The student called the Student Health Services clinic in May and reached the voicemail, which listed normal hours and asked her to leave a message. She did, but she never got a call back. She then checked the Health Services website, which at the time did not feature any indication that its hours were different on its homepage, though it did list summer hours on the “Summer Information” tab. The website has since been updated to add that summer information on the homepage.
When the student got the news June 7 that her insurance would cover the surgery, she was already back on campus. She called Health Services again and was informed that the student health clinic was closed and getting pre-operative services on campus wasn’t an option.
“I wish that I had known it was going to be closed,” the student said. “Because then I would have been able to sit down with my parents and look at the health insurance website and make a plan and get that done before I came to school.”
Patterson said Health Services provides information to students through several outlets available to them, as well as on the website. She suggested students use E-Net and Health Services’ social media accounts (Health Services Twitter page; Elon Student Health 101, Elon’s student health newsletter, Facebook and Twitter pages) as ways to keep up to date with hours.
While summer hours were not posted on Health Services social media this year, a June 6 E-Net article says that Health Services is closed, though the article lists normal Monday-Friday, 8 a.m. - 5 p.m. hours for the summer at the top of the page.
After the student realized Health Services was closed and submitted a student complaint, Patterson ultimately connected her with Cathy Lavoie, practice manager for Student Health Services.
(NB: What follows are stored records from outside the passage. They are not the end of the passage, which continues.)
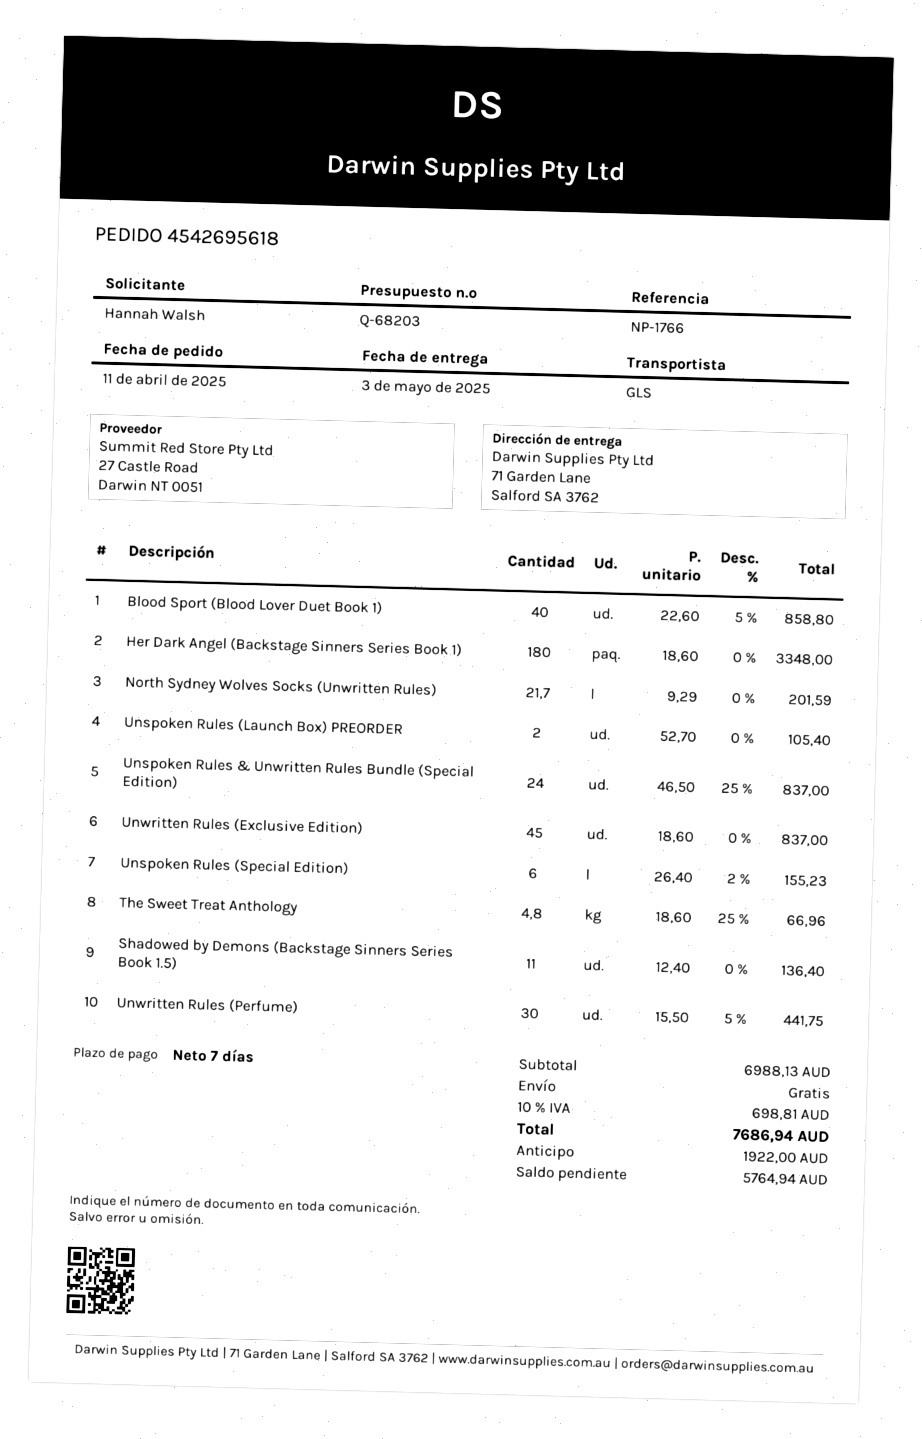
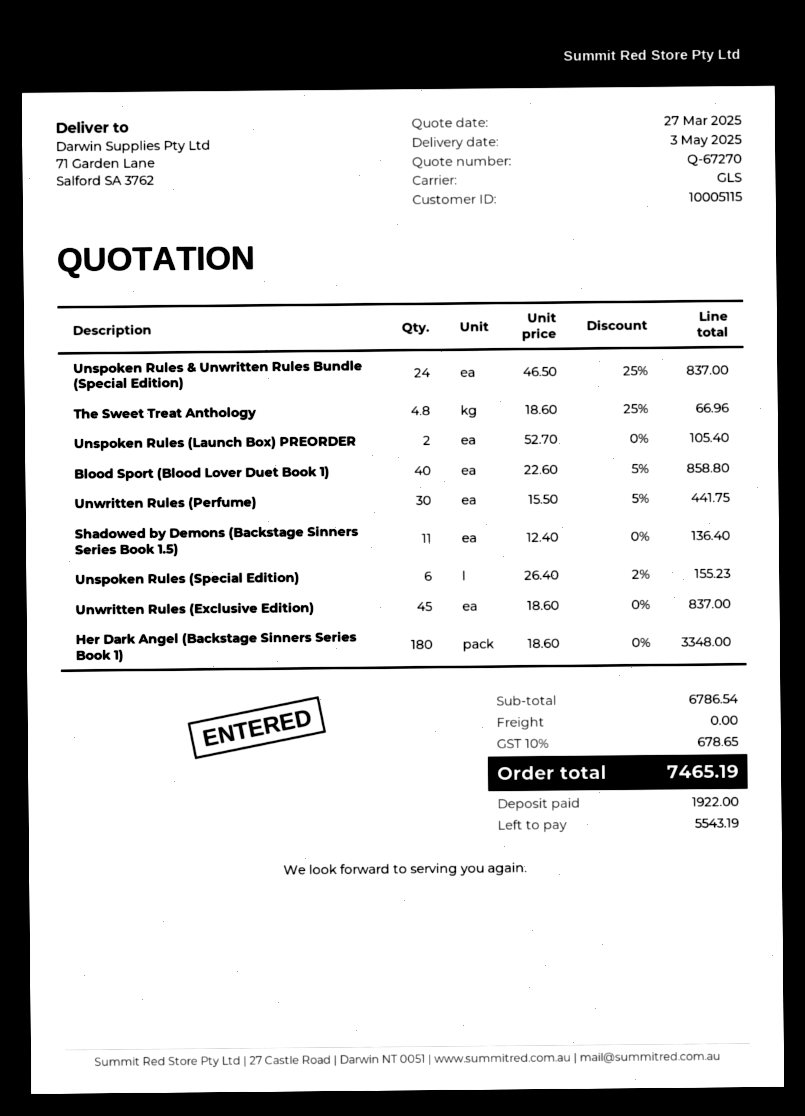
quote number: Q-68203 -> Q-67270
North Sydney Wolves Socks (Unwritten Rules): 21.7 x 9.29 = 201.59 -> none
subtotal: 6988.13 -> 6786.54
tax: 10% = 698.81 -> 10% = 678.65
total: 7686.94 -> 7465.19
balance: 5764.94 -> 5543.19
Lavoie referred the student to a nurse practitioner in Mebane who was able to see her the next week and provide the necessary pre-operative services.
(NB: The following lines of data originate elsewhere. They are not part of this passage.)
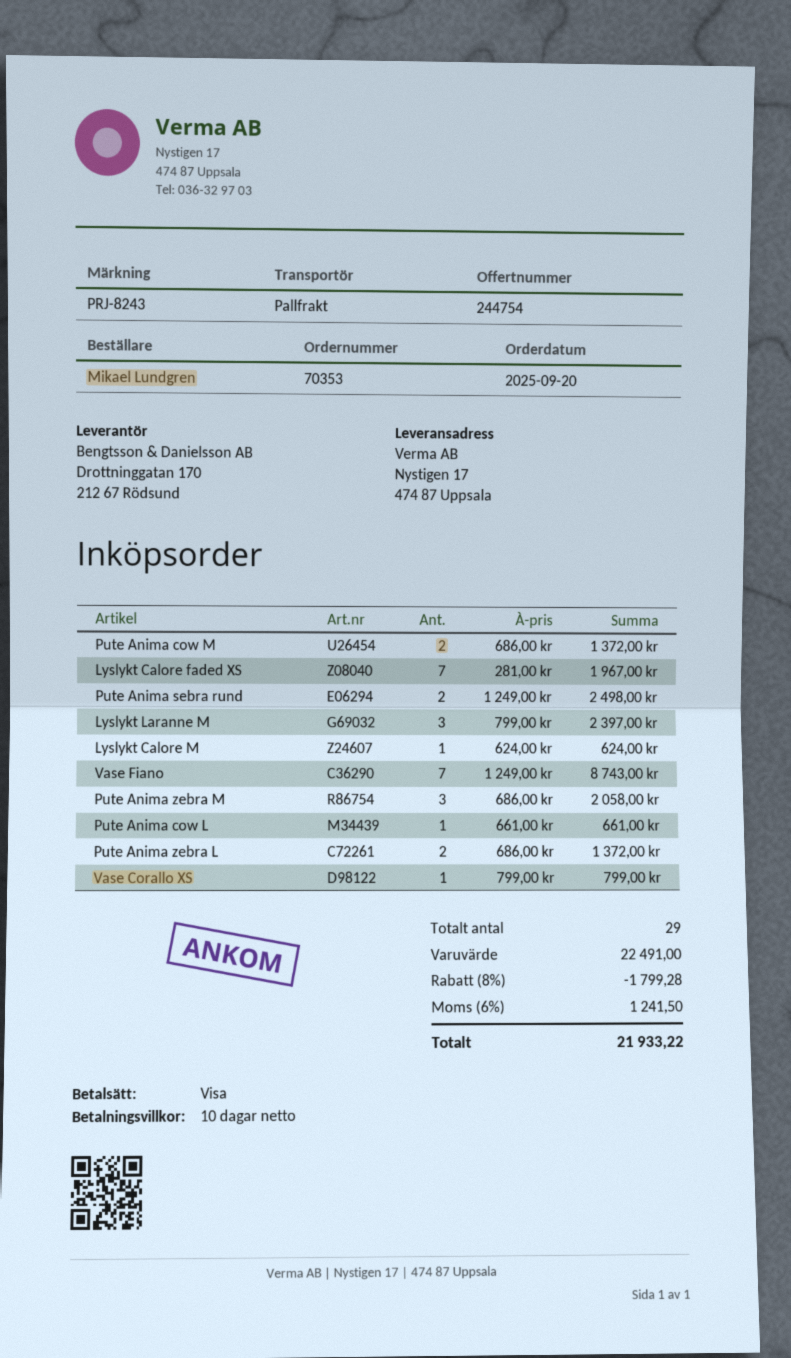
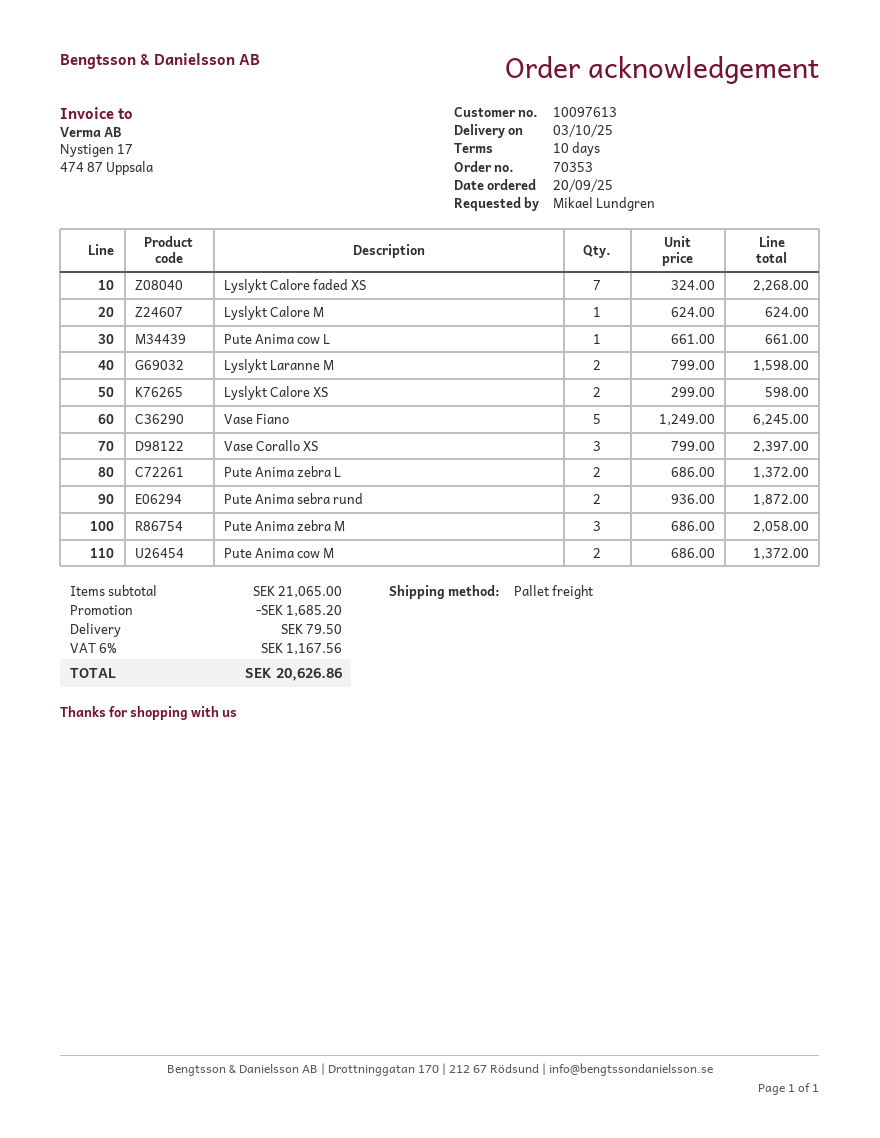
Lyslykt Calore faded XS: 7 x 281.00 = 1967.00 -> 7 x 324.00 = 2268.00
Pute Anima sebra rund: 2 x 1249.00 = 2498.00 -> 2 x 936.00 = 1872.00
Lyslykt Laranne M: 3 x 799.00 = 2397.00 -> 2 x 799.00 = 1598.00
Vase Fiano: 7 x 1249.00 = 8743.00 -> 5 x 1249.00 = 6245.00
Vase Corallo XS: 1 x 799.00 = 799.00 -> 3 x 799.00 = 2397.00
Lyslykt Calore XS: none -> 2 x 299.00 = 598.00
subtotal: 22491.00 -> 21065.00
discount: 1799.28 -> 1685.20
shipping: none -> 79.50
tax: 6% = 1241.50 -> 6% = 1167.56
total: 21933.22 -> 20626.86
Communicating, planning for the future
It’s not just physical health that students have to take care of over the summer — Patterson said Counseling Services, a separate department from Health Services, is available over the summer for students to call.
“If a student has a concern, then if they’ll call counseling services, we do have one counselor on campus during the summer, and that person will see a student if a student is in distress or wants to see them about something,” Patterson said.
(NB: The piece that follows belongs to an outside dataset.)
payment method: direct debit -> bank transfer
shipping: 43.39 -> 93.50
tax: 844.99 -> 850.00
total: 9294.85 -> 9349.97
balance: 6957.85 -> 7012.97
While there is one person in the Counseling Services office over the summer, that person doesn’t see any patients. Counseling Services can refer students to professionals in the area but cannot see any patients in-house until Aug. 1. The hours that appear on the June 6 E-Net article (Monday-Friday, 9 a.m. - 4 p.m.) are hours that staff are in the office, not hours available for appointments, as stated in the article.
Patterson said she thinks communication about summer hours will be improved in the future. The Health Services homepage has already been changed to feature summer information more prominently, and Patterson said a new portal, set to launch next fall, will allow students to receive announcements from Health Services over either email or text message.
“I think certainly we can continue to provide information through Facebook, and be clearer in our web information,” she said. “Even though we’re going to say to people, ‘E-net is your best place to get updated information.’ That’s the university’s way to do it.”
The university will research the option of summer health services again this year, though Patterson didn’t indicate whether she thought the decision to keep the clinic closed would change for summer 2017.
In the meantime, students looking for options on campus should visit the new “After Hours & Summer Care” tab on the Health Services website for information. Students can also reach an administrative staff member at the Ellington Center by phone at 336-278-7230 during the hours listed on the website.